Q - En attendant, le chantage aux migrants d'Erdogan continue. Comment sortir du piège de l'accord financier de 2015 ?
R - Cet accord, qui n'était pas bon mais sans doute nécessaire dans les circonstances d'urgence que l'on a connues en 2015-2016, a créé une dépendance à l'égard de la Turquie.
On ne peut pas résoudre cette question en quinze jours. L'idée, c'est de changer de posture, de dire que nous n'acceptons pas tous les jeux de tests et de renforcement de notre dépendance. La même histoire se joue en Libye : les Turcs veulent certainement obtenir un autre mode de pression migratoire sur l'UE. Si la Commission présente une nouvelle stratégie migratoire, c'est aussi pour nous permettre d'être moins obligés de nous en remettre à un autre pays.
Q - Ursula von der Leyen a annoncé l'abolition du règlement de Dublin. Pourquoi les Etats de l'Union parviendraient-ils à se mettre enfin d'accord sur un mécanisme crédible de répartition des migrants ?
R - D'abord, on a une chance, et il faut la saisir : nous ne sommes plus du tout dans la crise migratoire massive qu'on a connue en 2015-2016. On a une fenêtre, peut-être de quelques mois, qui permettrait un accord sur un paquet migratoire avec un dispositif de solidarité. Chacun prendrait sa part mais cela ne reposerait pas uniquement sur les quotas obligatoires.
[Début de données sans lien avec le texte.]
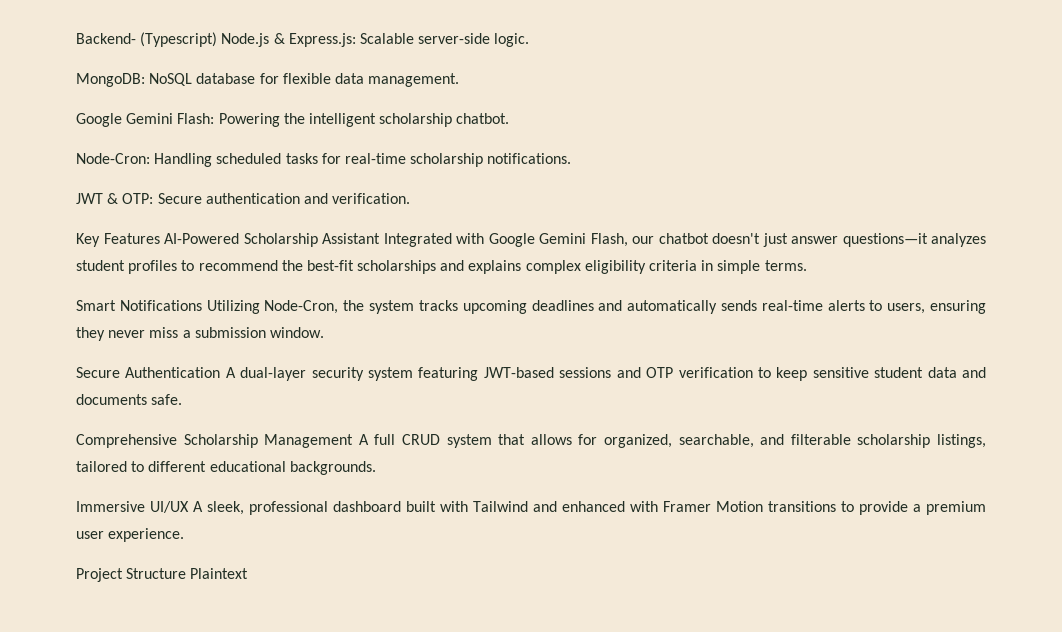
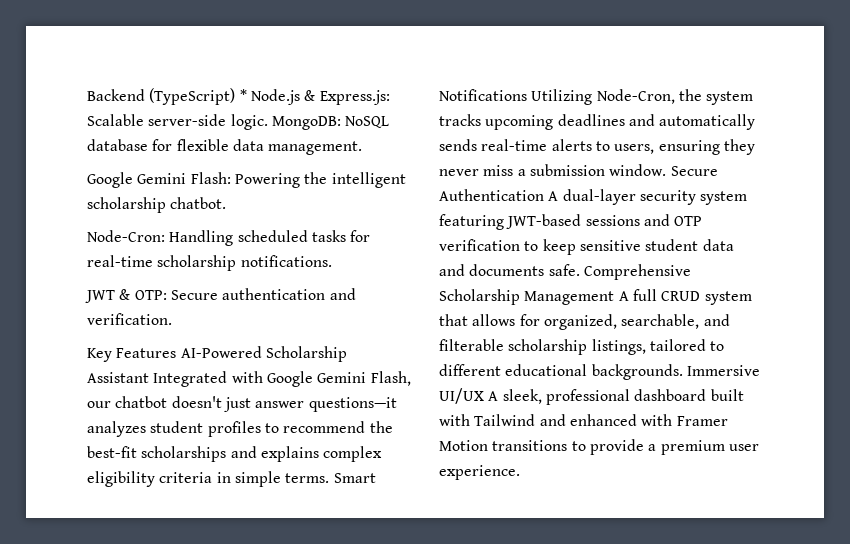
- Backend- (Typescript) Node.js & Express.js: Scalable server-side logic.
- MongoDB: NoSQL database for flexible data management.
+ Backend (TypeScript) * Node.js & Express.js: Scalable server-side logic. MongoDB: NoSQL database for flexible data management.
- Key Features AI-Powered Scholarship Assistant Integrated with Google Gemini Flash, our chatbot doesn't just answer questions—it analyzes student profiles to recommend the best-fit scholarships and explains complex eligibility criteria in simple terms.
- Smart Notifications Utilizing Node-Cron, the system tracks upcoming deadlines and automatically sends real-time alerts to users, ensuring they never miss a submission window.
- Secure Authentication A dual-layer security system featuring JWT-based sessions and OTP verification to keep sensitive student data and documents safe.
- Comprehensive Scholarship Management A full CRUD system that allows for organized, searchable, and filterable scholarship listings, tailored to different educational backgrounds.
- Immersive UI/UX A sleek, professional dashboard built with Tailwind and enhanced with Framer Motion transitions to provide a premium user experience.
+ Key Features AI-Powered Scholarship Assistant Integrated with Google Gemini Flash, our chatbot doesn't just answer questions—it analyzes student profiles to recommend the best-fit scholarships and explains complex eligibility criteria in simple terms. Smart Notifications Utilizing Node-Cron, the system tracks upcoming deadlines and automatically sends real-time alerts to users, ensuring they never miss a submission window. Secure Authentication A dual-layer security system featuring JWT-based sessions and OTP verification to keep sensitive student data and documents safe. Comprehensive Scholarship Management A full CRUD system that allows for organized, searchable, and filterable scholarship listings, tailored to different educational backgrounds. Immersive UI/UX A sleek, professional dashboard built with Tailwind and enhanced with Framer Motion transitions to provide a premium user experience.
- Project Structure Plaintext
Cette solidarité pourrait prendre la forme d'une contribution à Frontex [Agence européenne de protection des frontières], cela pourrait être un soutien aux pays de transit ou d'origine pour limiter les flux. Et d'autres formes de contributions...
Q - Celui qui n'accueille pas paie ?
R - Il faut qu'il y ait différents types de mécanismes. Mais cela ne peut pas être seulement financier, sinon vous mettez un prix sur la non solidarité, sur le non-accueil.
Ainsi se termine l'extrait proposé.